- Work instruction: Return exactly the lines that run from the one with "(151, 338) none -> (162, 322) //" to the last line of the entries below, both included, and nothing else.

___ Material for this task ___

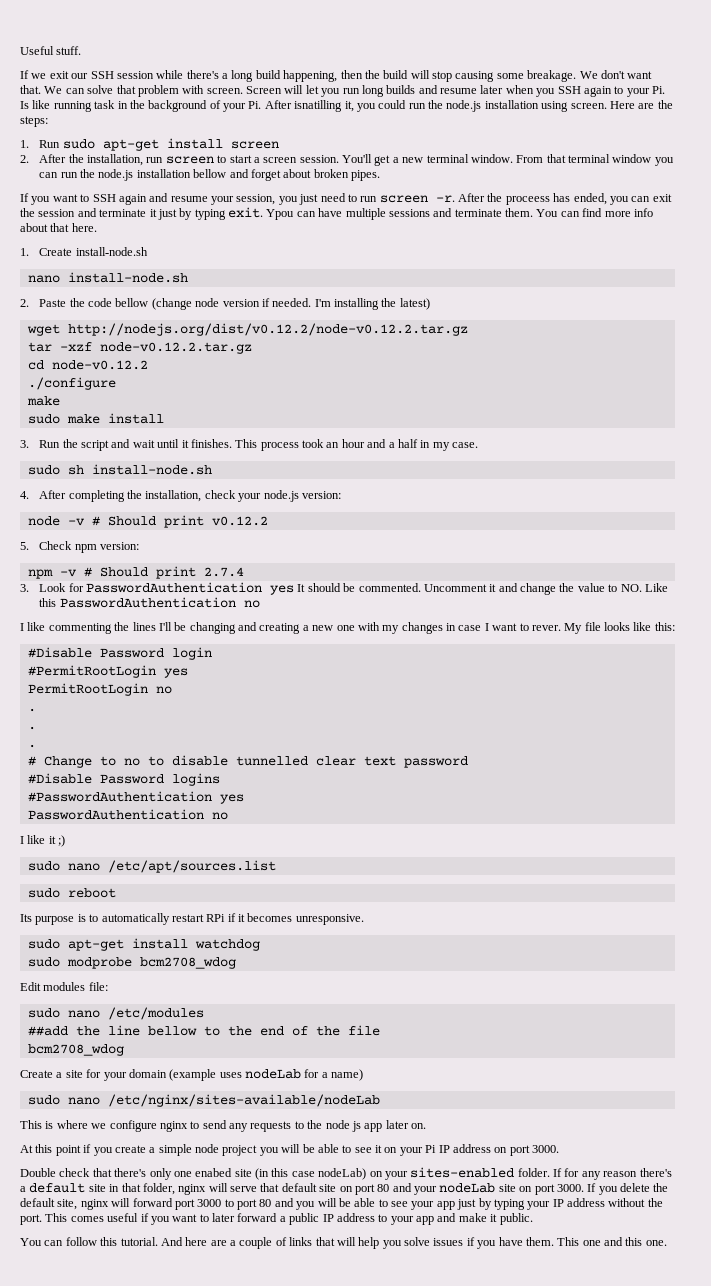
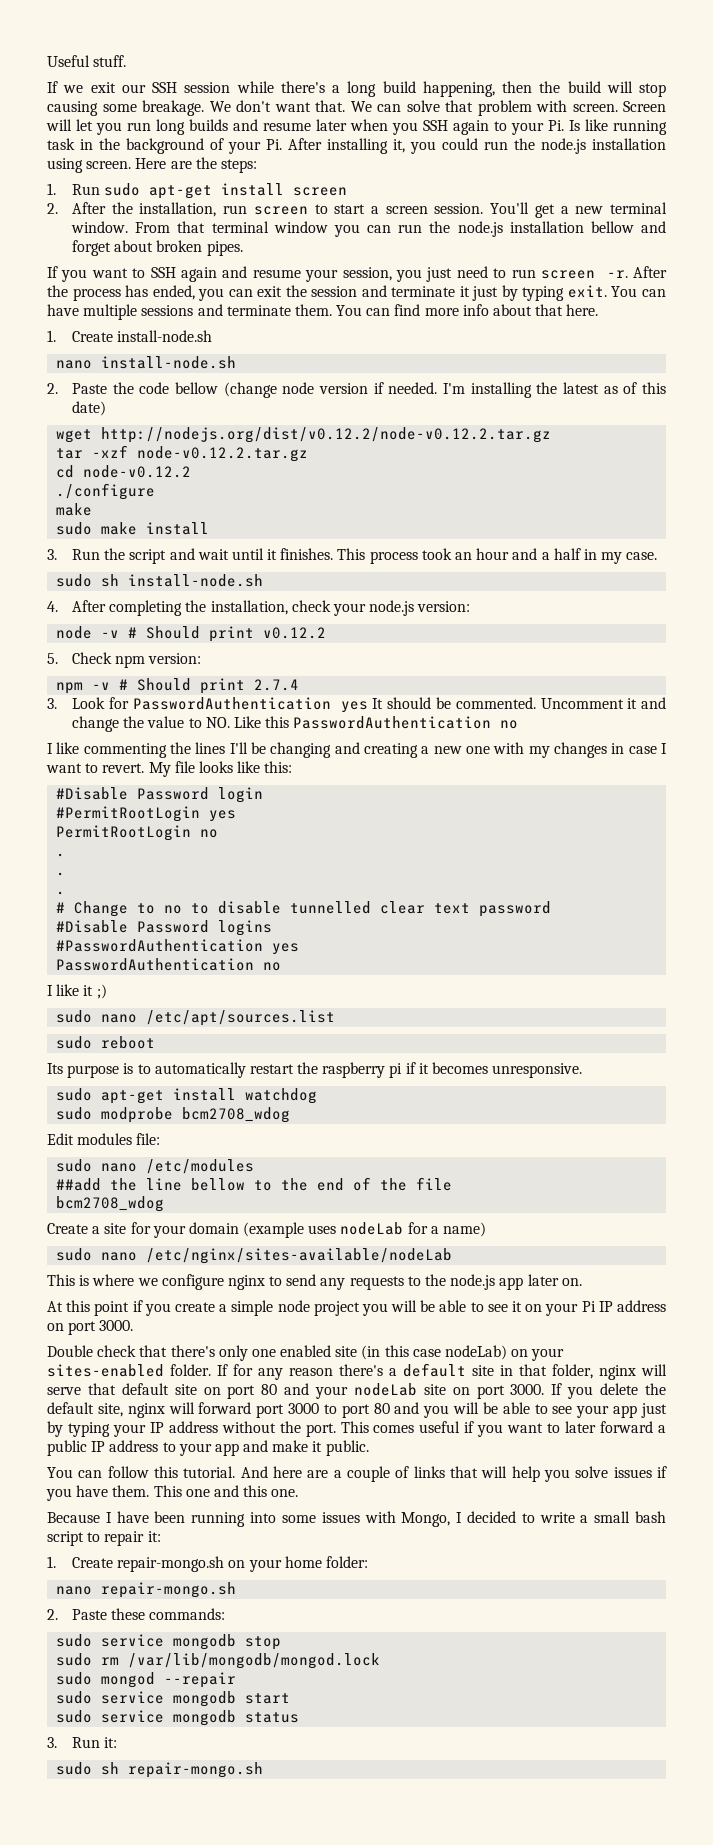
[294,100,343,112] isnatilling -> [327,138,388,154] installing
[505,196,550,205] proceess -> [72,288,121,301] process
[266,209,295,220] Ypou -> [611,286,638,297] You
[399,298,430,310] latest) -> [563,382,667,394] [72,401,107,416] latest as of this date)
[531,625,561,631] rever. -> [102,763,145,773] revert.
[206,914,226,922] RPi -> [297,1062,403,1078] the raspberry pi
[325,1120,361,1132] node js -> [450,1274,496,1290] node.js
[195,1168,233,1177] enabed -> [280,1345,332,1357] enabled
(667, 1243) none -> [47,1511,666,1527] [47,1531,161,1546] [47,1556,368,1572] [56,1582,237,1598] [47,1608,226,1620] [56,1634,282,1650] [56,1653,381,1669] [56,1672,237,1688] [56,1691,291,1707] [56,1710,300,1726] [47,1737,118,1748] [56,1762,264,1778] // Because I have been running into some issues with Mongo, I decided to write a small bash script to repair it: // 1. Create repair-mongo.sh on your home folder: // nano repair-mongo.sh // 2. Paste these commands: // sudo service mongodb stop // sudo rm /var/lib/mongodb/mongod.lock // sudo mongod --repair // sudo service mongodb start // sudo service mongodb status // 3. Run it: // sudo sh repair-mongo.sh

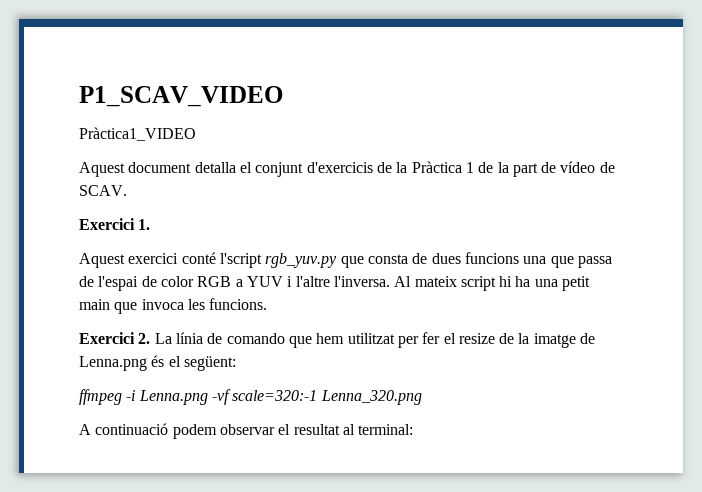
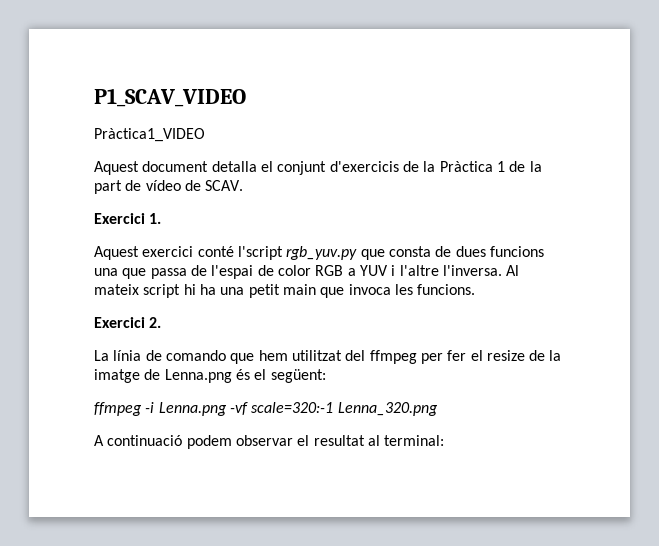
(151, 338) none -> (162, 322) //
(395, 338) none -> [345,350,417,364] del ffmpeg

___

- Written response:
(151, 338) none -> (162, 322) //
(395, 338) none -> [345,350,417,364] del ffmpeg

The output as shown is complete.